> _Problem_
The entries that follow should be repeated exactly, with no pictures kept.
········
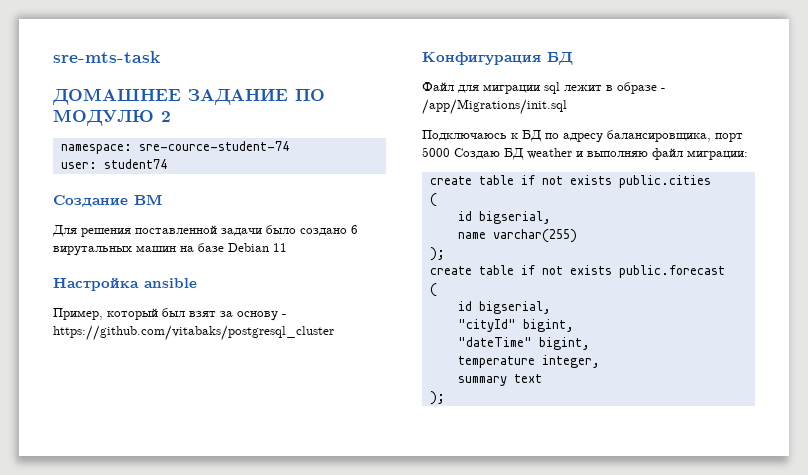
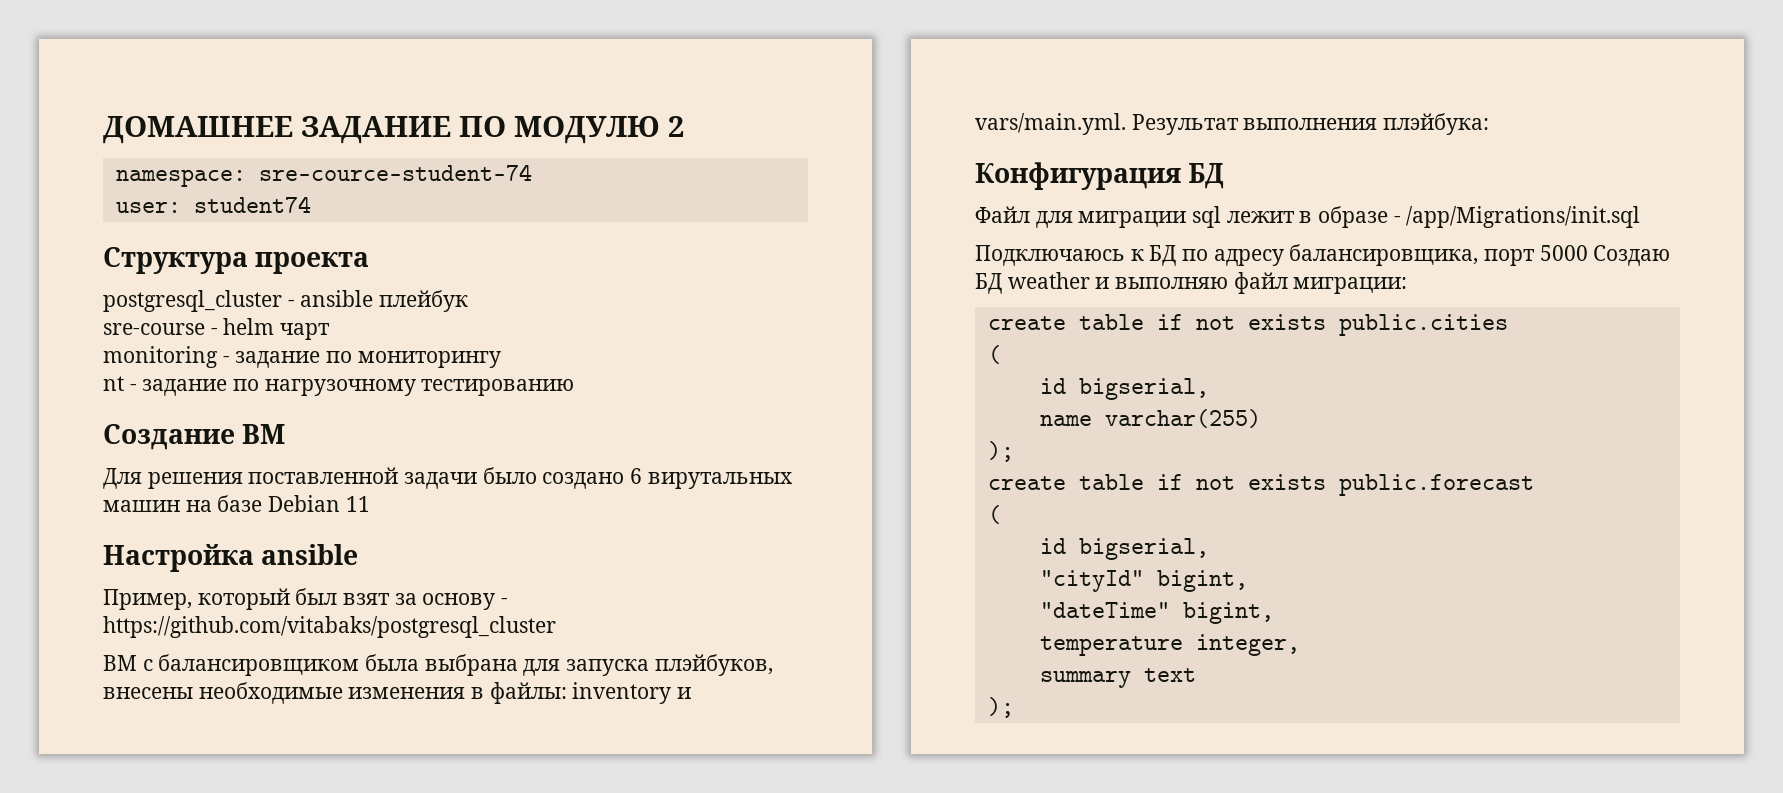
- sre-mts-task
+ Структура проекта
+ postgresql_cluster - ansible плейбук
+ sre-course - helm чарт
+ monitoring - задание по мониторингу
+ nt - задание по нагрузочному тестированию
+ ВМ с балансировщиком была выбрана для запуска плэйбуков, внесены необходимые изменения в файлы: inventory и vars/main.yml. Результат выполнения плэйбука:

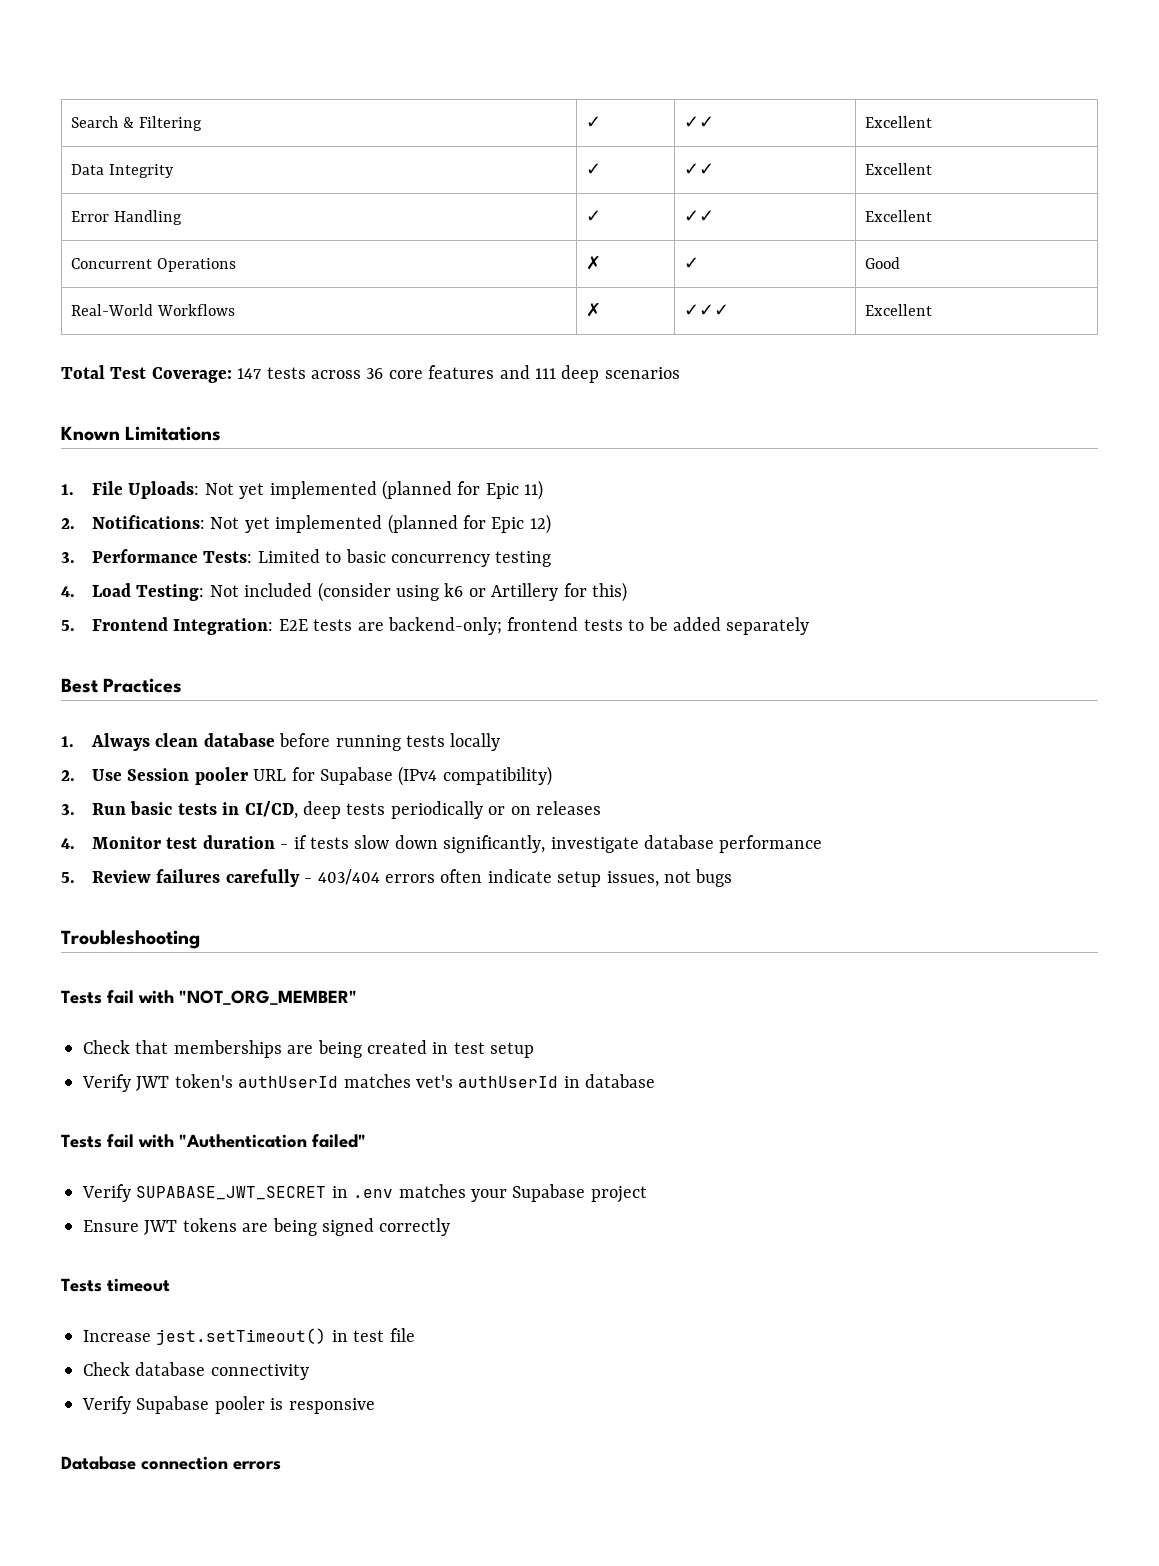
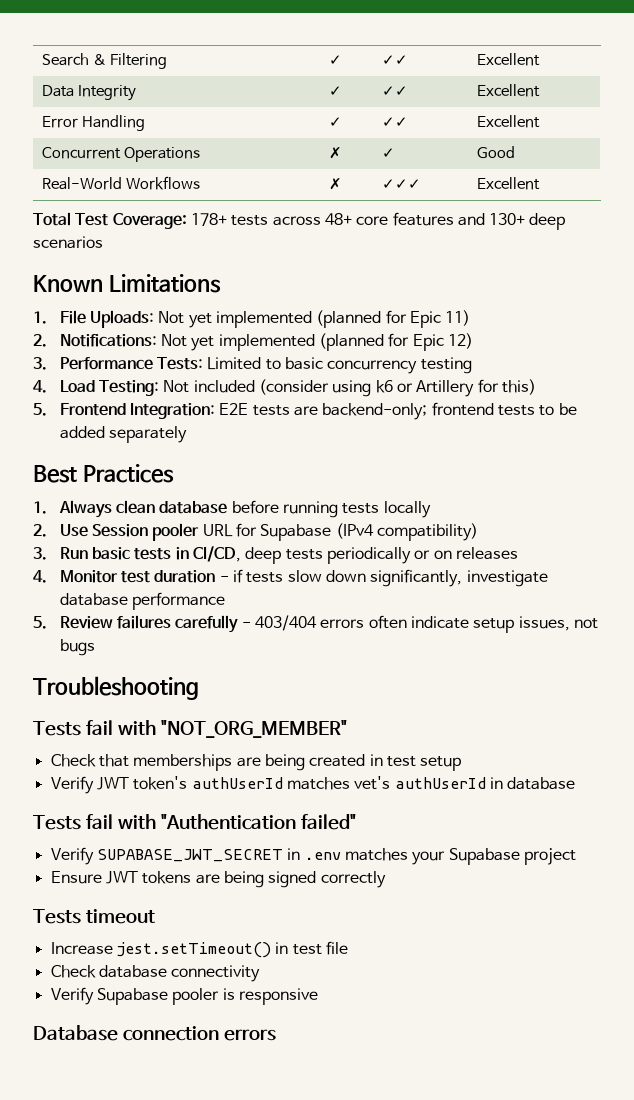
- Total Test Coverage: 147 tests across 36 core features and 111 deep scenarios
+ Total Test Coverage: 178+ tests across 48+ core features and 130+ deep scenarios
········
> _Answer box_
- sre-mts-task
+ Структура проекта
+ postgresql_cluster - ansible плейбук
+ sre-course - helm чарт
+ monitoring - задание по мониторингу
+ nt - задание по нагрузочному тестированию
+ ВМ с балансировщиком была выбрана для запуска плэйбуков, внесены необходимые изменения в файлы: inventory и vars/main.yml. Результат выполнения плэйбука:

- Total Test Coverage: 147 tests across 36 core features and 111 deep scenarios
+ Total Test Coverage: 178+ tests across 48+ core features and 130+ deep scenarios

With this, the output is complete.